━━━━━ Exercise input ━━━━━
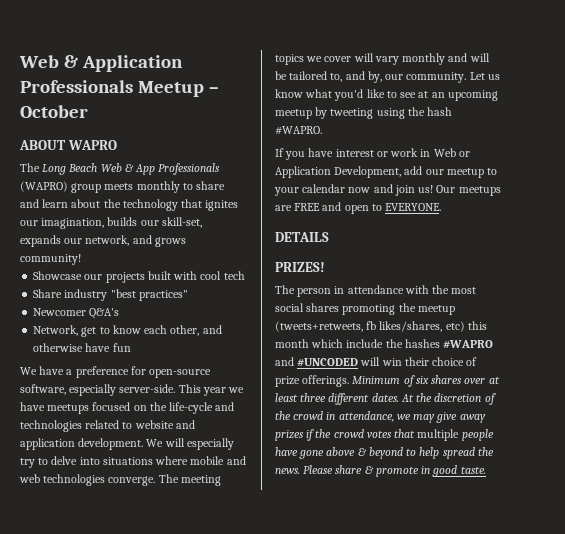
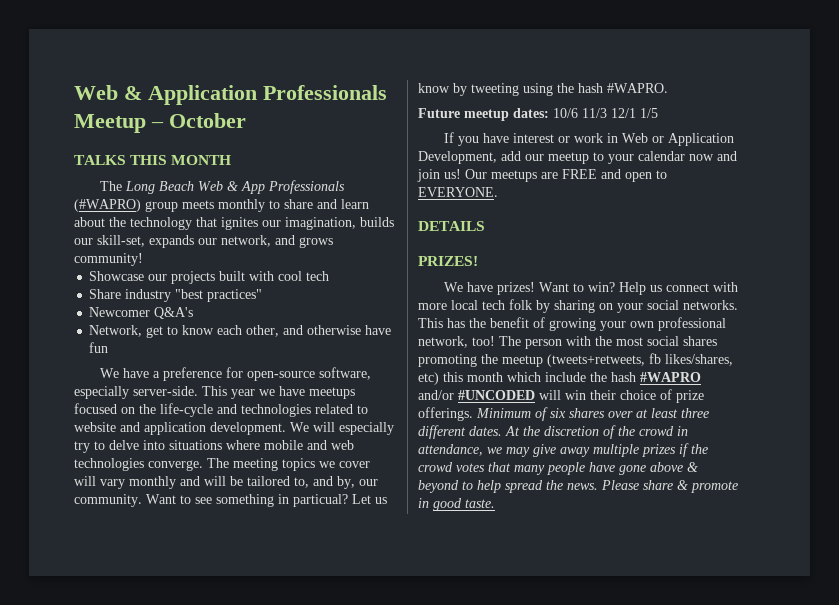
- ABOUT WAPRO
+ TALKS THIS MONTH
- The Long Beach Web & App Professionals (WAPRO) group meets monthly to share and learn about the technology that ignites our imagination, builds our skill-set, expands our network, and grows community!
+ The Long Beach Web & App Professionals (#WAPRO) group meets monthly to share and learn about the technology that ignites our imagination, builds our skill-set, expands our network, and grows community!
- Let us know what you'd like to see at an upcoming meetup by tweeting using the hash #WAPRO.
+ Want to see something in particual? Let us know by tweeting using the hash #WAPRO.
+ Future meetup dates: 10/6 11/3 12/1 1/5
- The person in attendance with the most social shares promoting the meetup (tweets+retweets, fb likes/shares, etc) this month which include the hashes #WAPRO and #UNCODED will win their choice of prize offerings.
+ We have prizes! Want to win? Help us connect with more local tech folk by sharing on your social networks. This has the benefit of growing your own professional network, too! The person with the most social shares promoting the meetup (tweets+retweets, fb likes/shares, etc) this month which include the hash #WAPRO and/or #UNCODED will win their choice of prize offerings.
- At the discretion of the crowd in attendance, we may give away prizes if the crowd votes that multiple people have gone above & beyond to help spread the news.
+ At the discretion of the crowd in attendance, we may give away multiple prizes if the crowd votes that many people have gone above & beyond to help spread the news.

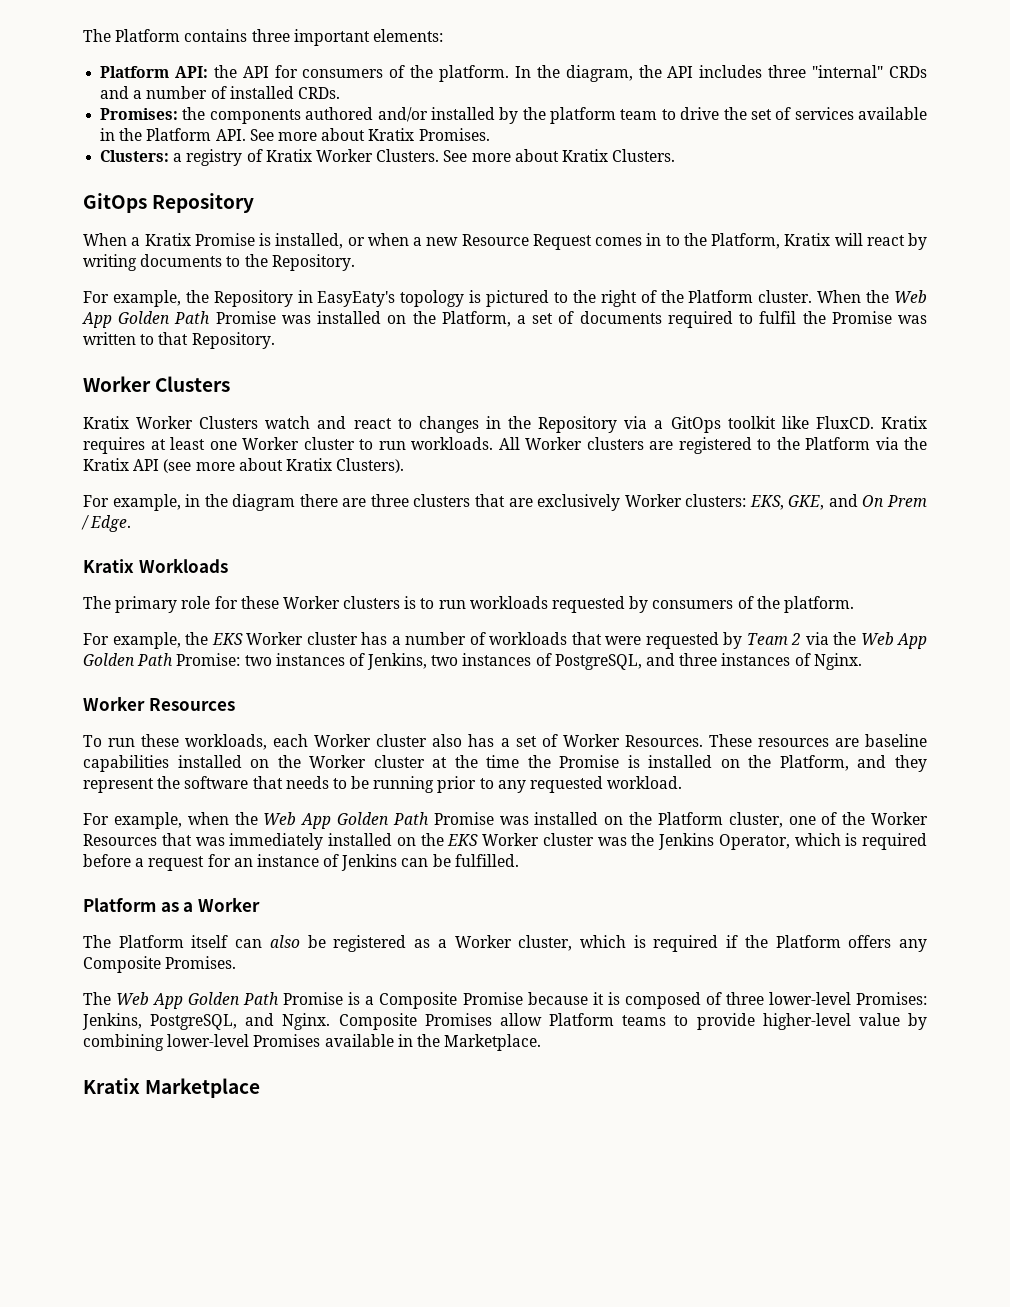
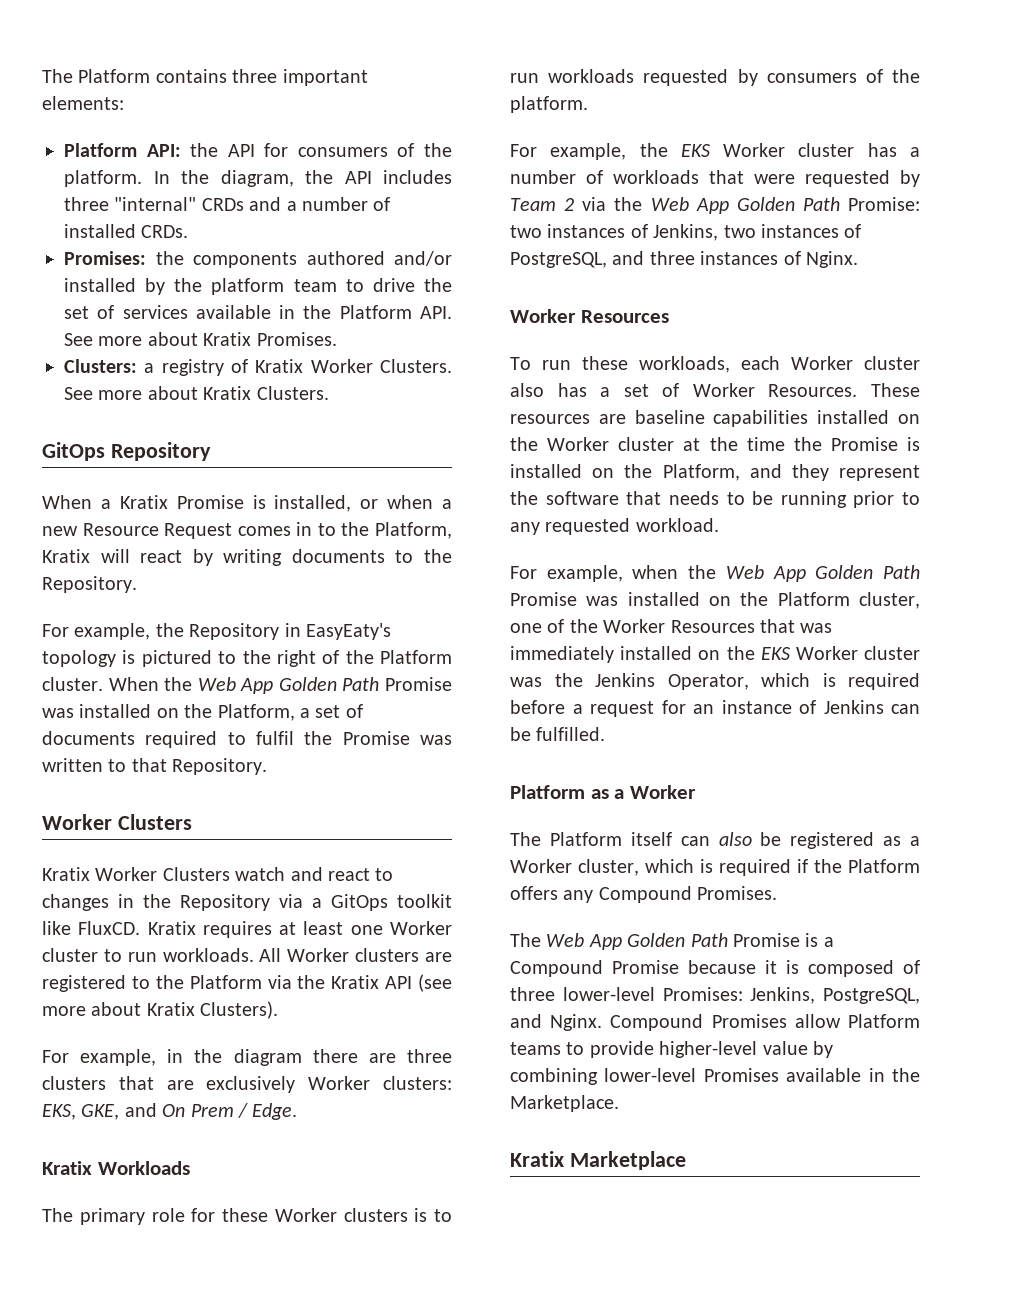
- The Platform itself can also be registered as a Worker cluster, which is required if the Platform offers any Composite Promises.
+ The Platform itself can also be registered as a Worker cluster, which is required if the Platform offers any Compound Promises.
- The Web App Golden Path Promise is a Composite Promise because it is composed of three lower-level Promises: Jenkins, PostgreSQL, and Nginx.
+ The Web App Golden Path Promise is a Compound Promise because it is composed of three lower-level Promises: Jenkins, PostgreSQL, and Nginx.
- Composite Promises allow Platform teams to provide higher-level value by combining lower-level Promises available in the Marketplace.
+ Compound Promises allow Platform teams to provide higher-level value by combining lower-level Promises available in the Marketplace.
━━━━━
### Problem statement
Please transcribe the entries exactly, omitting the images.

### Expected output
- ABOUT WAPRO
+ TALKS THIS MONTH
- The Long Beach Web & App Professionals (WAPRO) group meets monthly to share and learn about the technology that ignites our imagination, builds our skill-set, expands our network, and grows community!
+ The Long Beach Web & App Professionals (#WAPRO) group meets monthly to share and learn about the technology that ignites our imagination, builds our skill-set, expands our network, and grows community!
- Let us know what you'd like to see at an upcoming meetup by tweeting using the hash #WAPRO.
+ Want to see something in particual? Let us know by tweeting using the hash #WAPRO.
+ Future meetup dates: 10/6 11/3 12/1 1/5
- The person in attendance with the most social shares promoting the meetup (tweets+retweets, fb likes/shares, etc) this month which include the hashes #WAPRO and #UNCODED will win their choice of prize offerings.
+ We have prizes! Want to win? Help us connect with more local tech folk by sharing on your social networks. This has the benefit of growing your own professional network, too! The person with the most social shares promoting the meetup (tweets+retweets, fb likes/shares, etc) this month which include the hash #WAPRO and/or #UNCODED will win their choice of prize offerings.
- At the discretion of the crowd in attendance, we may give away prizes if the crowd votes that multiple people have gone above & beyond to help spread the news.
+ At the discretion of the crowd in attendance, we may give away multiple prizes if the crowd votes that many people have gone above & beyond to help spread the news.

- The Platform itself can also be registered as a Worker cluster, which is required if the Platform offers any Composite Promises.
+ The Platform itself can also be registered as a Worker cluster, which is required if the Platform offers any Compound Promises.
- The Web App Golden Path Promise is a Composite Promise because it is composed of three lower-level Promises: Jenkins, PostgreSQL, and Nginx.
+ The Web App Golden Path Promise is a Compound Promise because it is composed of three lower-level Promises: Jenkins, PostgreSQL, and Nginx.
- Composite Promises allow Platform teams to provide higher-level value by combining lower-level Promises available in the Marketplace.
+ Compound Promises allow Platform teams to provide higher-level value by combining lower-level Promises available in the Marketplace.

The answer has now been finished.